Las mismas palabras son que el cacique dijo a Gonzalo Silvestre, y las habló con todo el sentimiento de afrenta y enojo que se puede encarecer. Por lo cual se entendió que este curaca hubiese hecho e hiciese tanta amistad a los castellanos, lo uno, porque no se inclinasen a favorecer a Guachoya contra él, y lo otro, porque para vengar su afrenta desease que los españoles se fuesen presto de aquella tierra y por esto les hubiese dado y diese con tanta liberalidad los recaudos que para los bergantines le pedían, y así, ahora últimamente, para lo que le pidieron, hizo todo el esfuerzo y diligencia posible y con brevedad les dio recaudo de las mantas, sogas y resina que les pedían en más cantidad que había sido la demanda ni la esperanza de ella, porque los españoles habían ido temerosos, que, por falta de lo que pedían, no había de poder el cacique darles recaudo.
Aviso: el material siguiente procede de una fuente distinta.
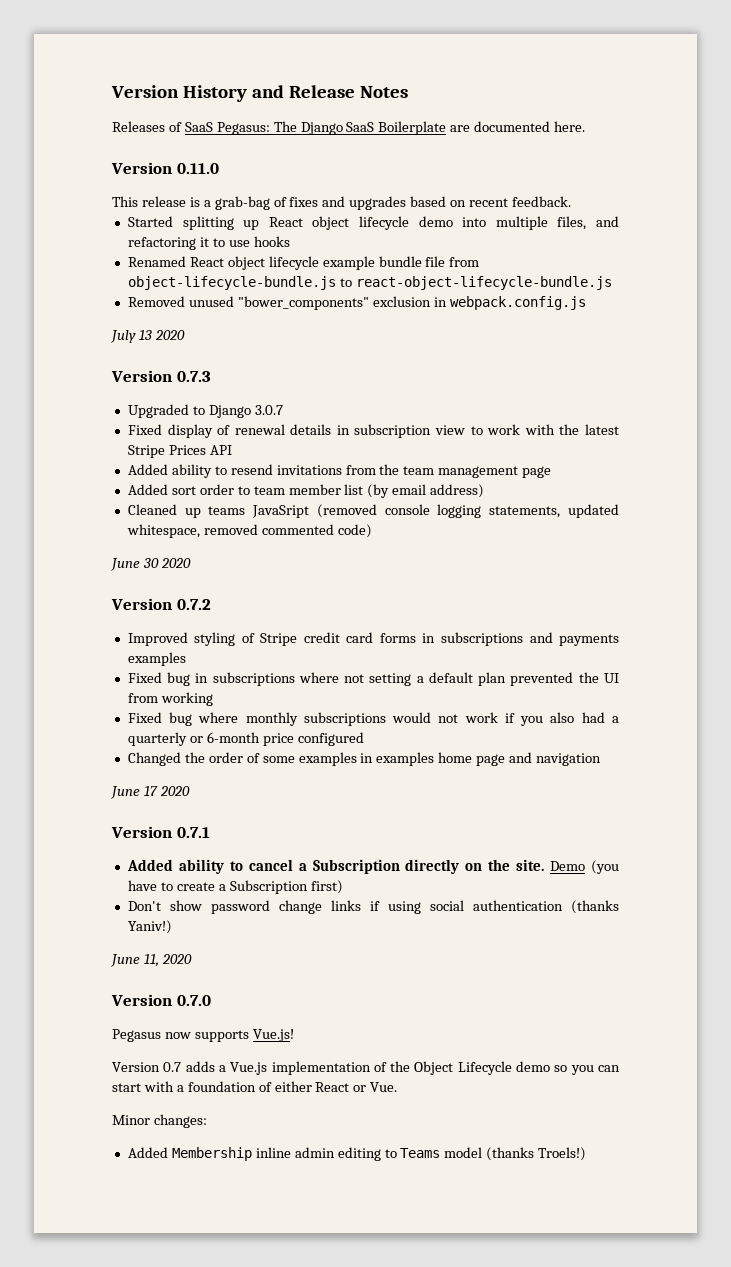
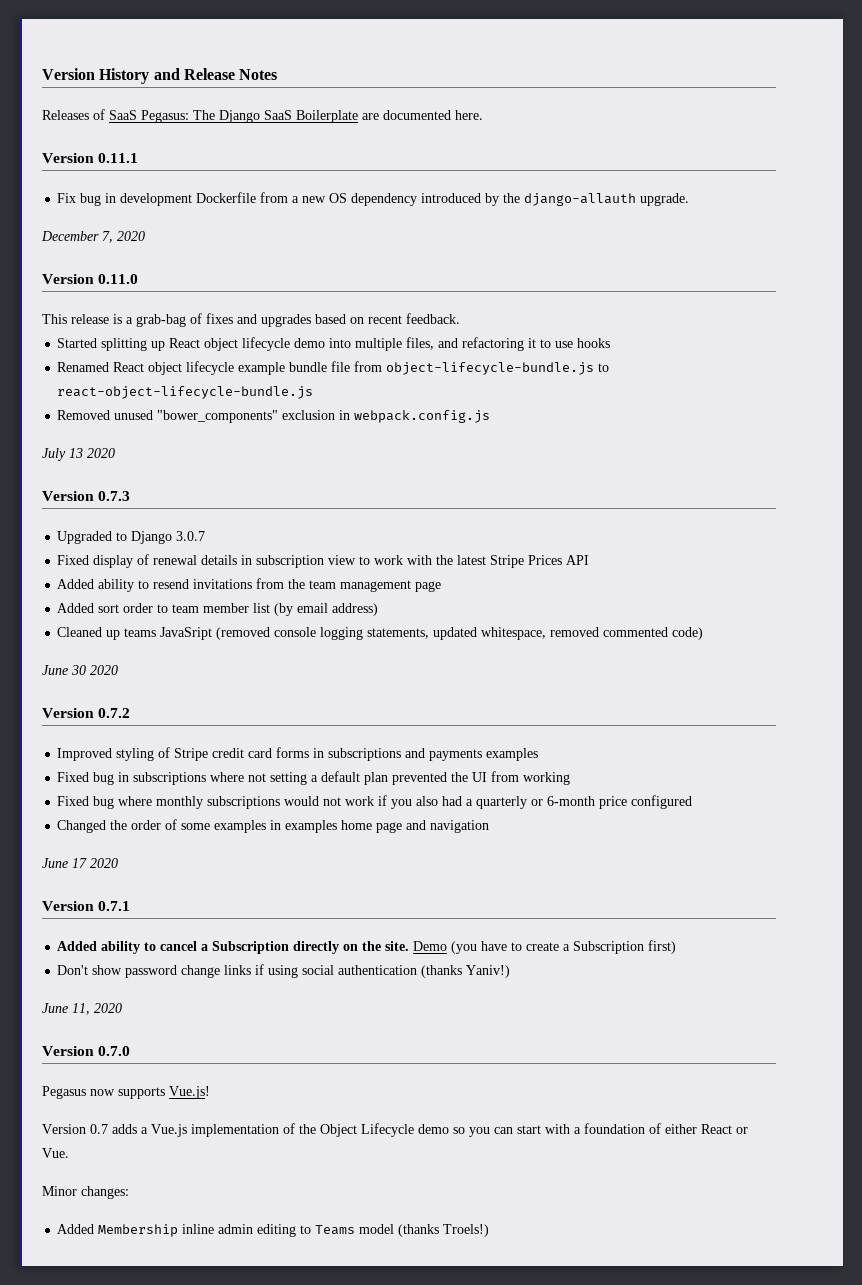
+ Version 0.11.1
+ Fix bug in development Dockerfile from a new OS dependency introduced by the django-allauth upgrade.
+ December 7, 2020

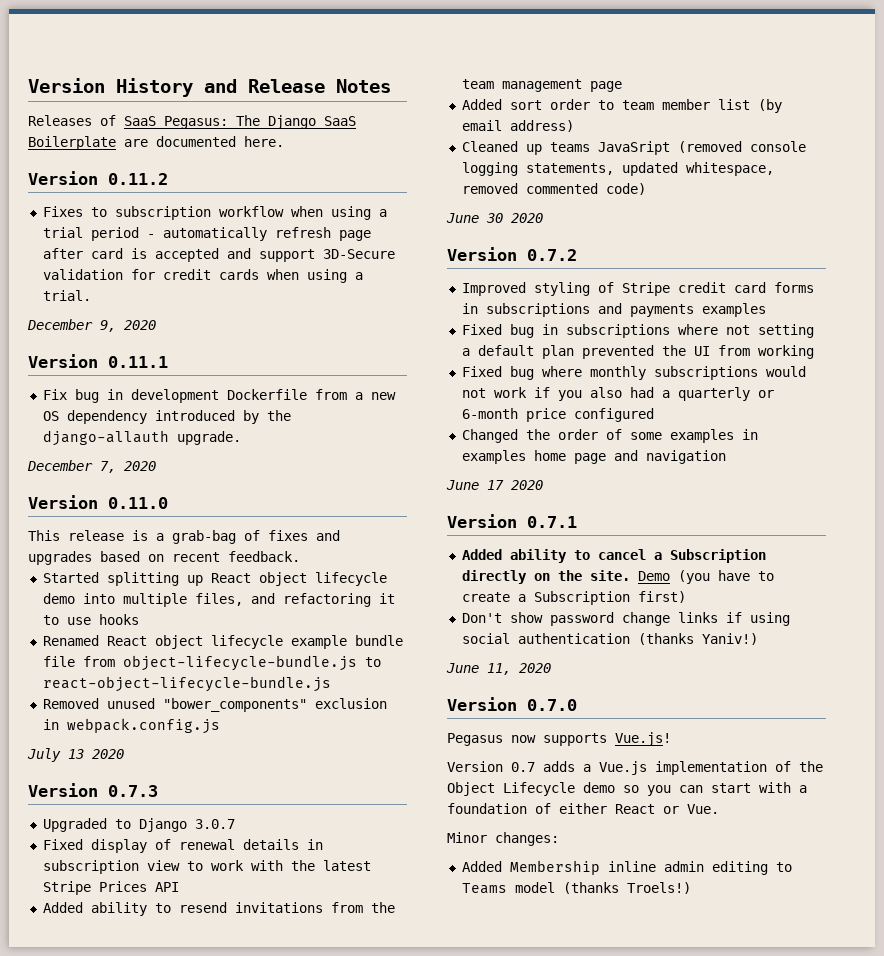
+ Version 0.11.2
+ Fixes to subscription workflow when using a trial period - automatically refresh page after card is accepted and support 3D-Secure validation for credit cards when using a trial.
+ December 9, 2020

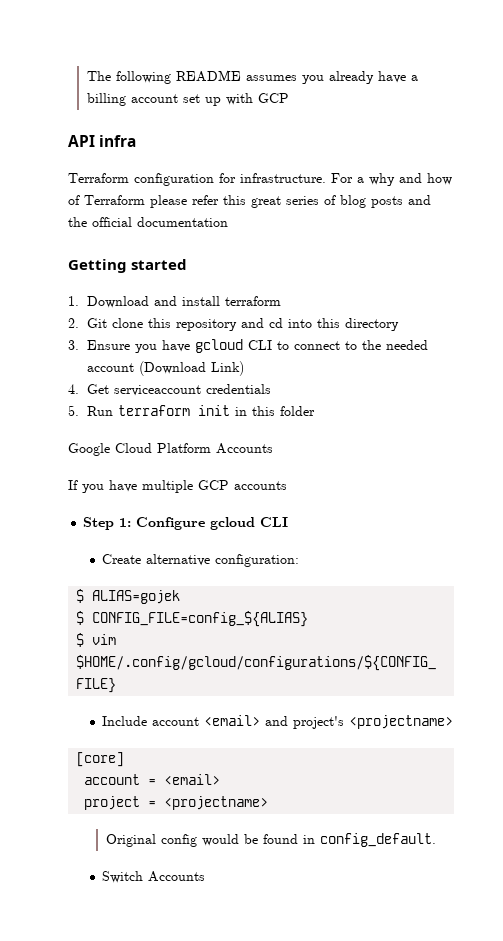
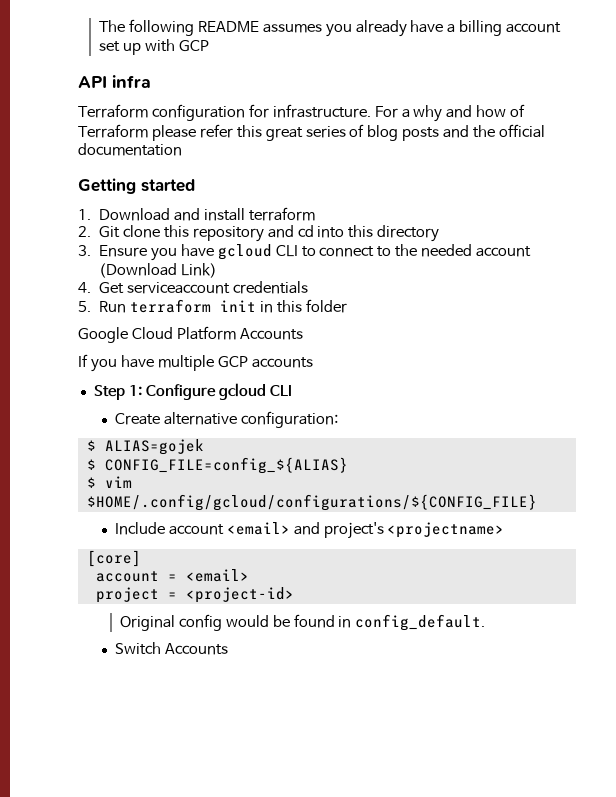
- project = <projectname>
+ project = <project-id>

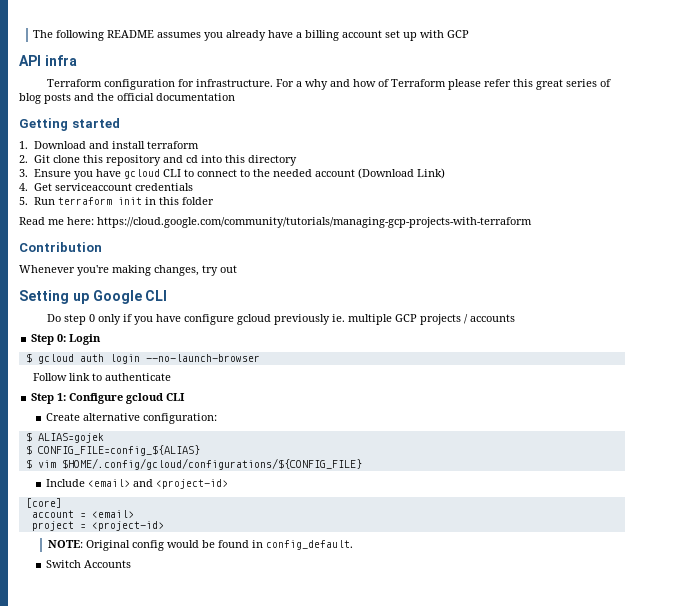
- Google Cloud Platform Accounts
- If you have multiple GCP accounts
+ Read me here: https://cloud.google.com/community/tutorials/managing-gcp-projects-with-terraform
+ Contribution
+ Whenever you're making changes, try out
+ Setting up Google CLI
+ Do step 0 only if you have configure gcloud previously ie. multiple GCP projects / accounts
+ Step 0: Login
+ $ gcloud auth login --no-launch-browser
+ Follow link to authenticate
- Include account <email> and project's <projectname>
+ Include <email> and <project-id>
- Original config would be found in config_default.
+ NOTE: Original config would be found in config_default.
El cual, juntamente con las municiones, les dio veinte canoas e indios de guerra y de servicio y un capitán que les sirviese y llevase a recaudo. Y a la despedida abrazó a Gonzalo Silvestre y le dijo que le disculpase con el gobernador de no haber ido personalmente a besarle las manos, y que, en lo que tocaba a la liga de Quigualtanqui y sus confederados, le avisaría con tiempo de lo que contra los castellanos maquinasen. Con este recaudo volvió Gonzalo Silvestre al gobernador y le dio cuenta de lo que en aquel viaje le había sucedido.